If you go to http://www.hackerhighschool.org/lessons.shtml and http://www.osstmm.org you're going to see no signs of a free ipod
In the next release, we're going to try to incorporate even more traditional security fundamentals. Essential core pieces of the Orange Book (http://www.radium.ncsc.mil/tpep/library/rainbow/
I think you need to double check which links you visited in the past. Your comments don't seem to relfect anything related to ISECOM.
Also, I know a thing or two about the program... I've helped contribute and I've trained other teachers how to teach it
On the other hand, there is a serious need to teach CS students how the systems they design will eventually be hacked. Everyone should understand how to analyze a system for weaknesses. There are too many authentication systems with blatant holes, too many communication syatems that are wide open to DOS attacks.
One step further, one should also teach how to test systems for possible security bugs, either by "black box testing" or by code analysis.
If we don't teach that, how will we ever get the quality systems that society can rely on?
The lesson plans are not on hacking, but are merely a slightly glorified how to securely use your computer.
As it is, CS education initiatives in high school are pretty disappointing, with the advanced placement curriculum being essentially "learn the syntax of java" and with more developed initiatives such as "Teach Scheme!" not being as widespread as they deserve. However, this pseudo hacker stuff surely takes the cake for being a true disappointment.
I keep seeing comments along the lines of, "They shouldn't have used the word hacker, teacher's won't appeal to that." I think the entire point is being missed, however, as the target is the students. The inherent problem being that the teachers may not adopt the program and introduce it to the kids.
Consider this, though. If I were in high school, I'd be much more intrigued to participate in a program called Hacker High School than I would Introduction to OS Security and the Internet.
But that's just me.
At that age, why is as important as how.
.. http://www.unicornscan.org was the link. It seemed really neat.
Also, they do teach a wide variety of tools.

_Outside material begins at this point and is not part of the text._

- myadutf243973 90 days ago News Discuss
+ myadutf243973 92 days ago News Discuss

I caught a talk by an ISECOM presenter recently where they showed an alternative to nmap
Teaching kids how to be computer hackers is basically teaching kids how to learn this is a good thing and there should be more of it in schools.
Teach a child the answer to a math problem you teach him nothing, teach a child HOW TO SOLVE a math problem and you make a difference!

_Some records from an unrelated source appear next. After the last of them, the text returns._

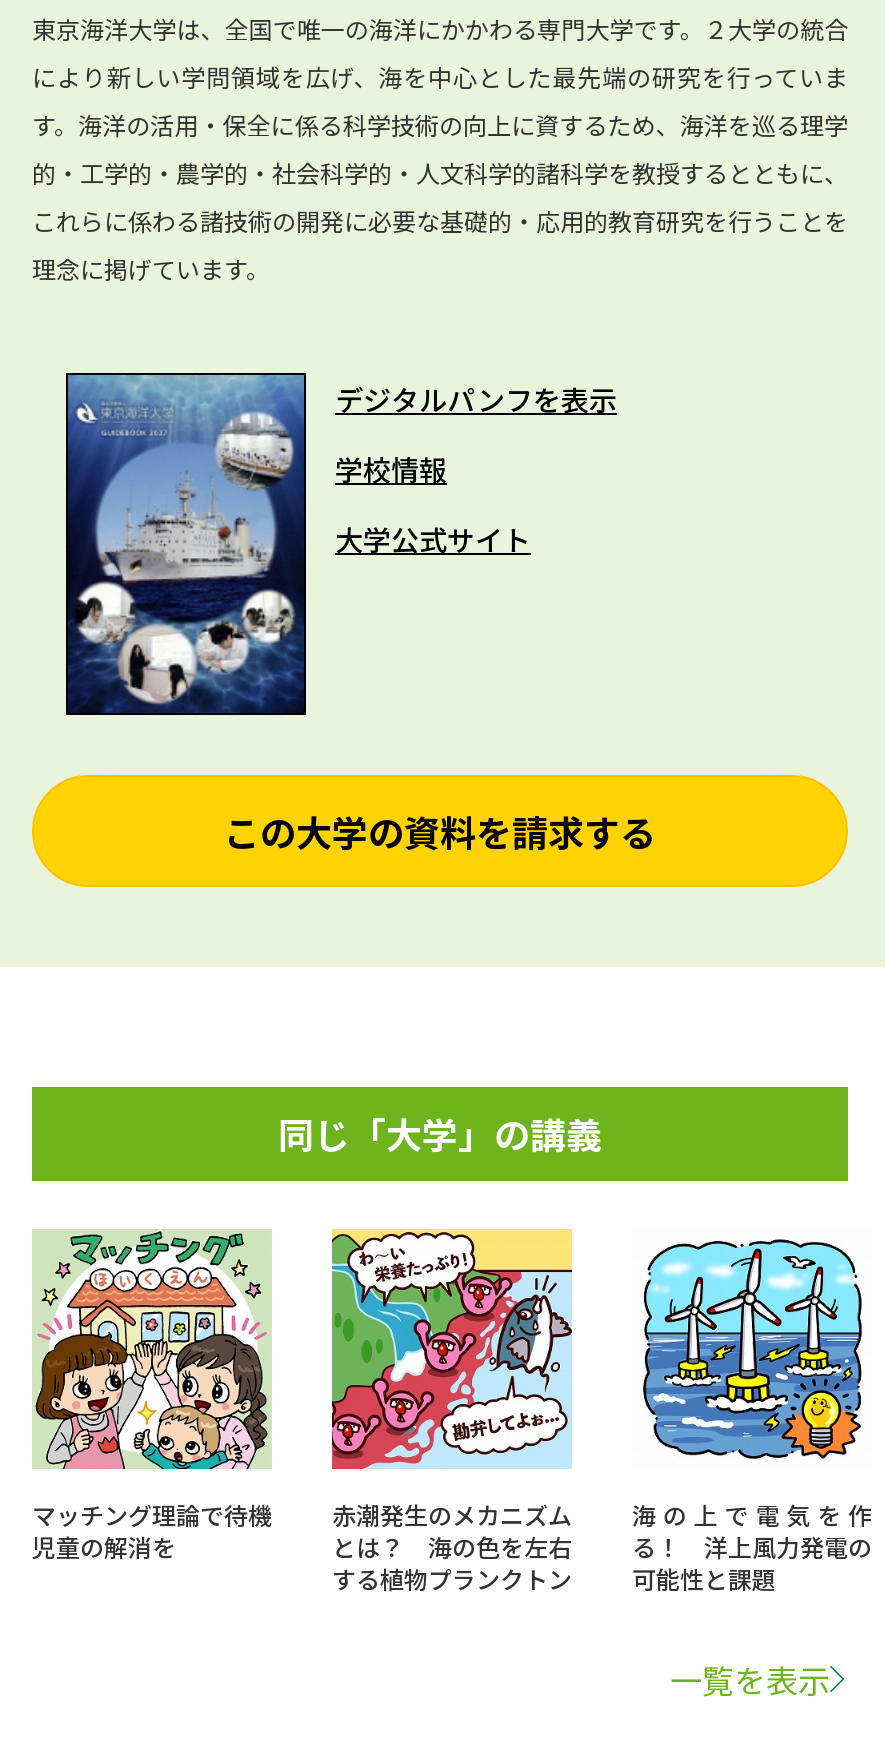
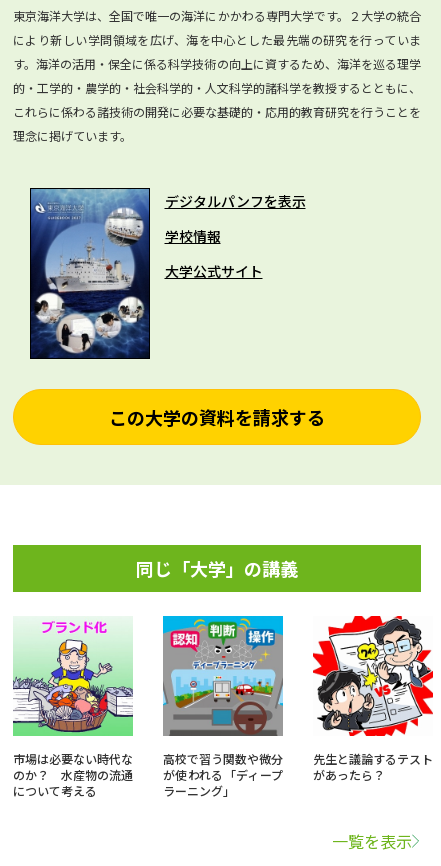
- [image]
- マッチング理論で待機
- 児童の解消を
+ [image]
+ 市場は必要ない時代な
+ のか？ 水産物の流通
+ について考える

- [image]
- 赤潮発生のメカニズム
- とは？ 海の色を左右
- する植物プランクトン
+ [image]
+ 高校で習う関数や微分
+ が使われる「ディープ
+ ラーニング」

- [image]
- 海の上で電気を作
- る！ 洋上風力発電の
- 可能性と課題
+ [image]
+ 先生と議論するテスト
+ があったら？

...worst senior prom ever!
[ Sorry, got my Subj line pre-published ]
I was going to say:
If teachers could modify the thing,
they could pick & choose what to use.
Send it out in a modifiable format
(ie, if not already in one now...)
The local high school opens their premier ICT room
each day (at lunchtime) to kids who want to use computers
As lunchtime is about 30 min's, the student council
has proposed also opening the same room at Recess.
There has to be a teacher (doing "Yard Duty" there),
so there's a cost involved to the school.
But one SC rep says she has a list of teachers
willing to volunteer for a Recess shift,
now & then.
So, I guess this school has a little different
take on who "owns" the computers (ie, tax-payers,
who ought to get maximum value from their investment)
I like that thought... Now, I'd like to get that
kind of thinking into the debate on the Iraq War
I don't know how hard some may find it to
"start a new [course]" but it -is- possible
to add such topics to a general ICT course.
Here, teachers can run their courses as they
wish (within reason, of course), so changing
an existing course to meet a need or expressed
interest (eg, one student's request to learn
to program) is easily done.
If a teacher wishes to let some would-be hackers
do their thing, it's easy enough to do, eg,
just by offering the same option to all.
Not everybody needs to sign-up, for it to work.
Of course, the teacher has to do a bit more
preparing (or, in this case, modifying), ie,
if they wish.
But - when you have something worthwhile
to get done - who do you ask?
A busy person or a person with time on their hands?
A busy teacher, of course...
'gotta get this puppy in modifyable format...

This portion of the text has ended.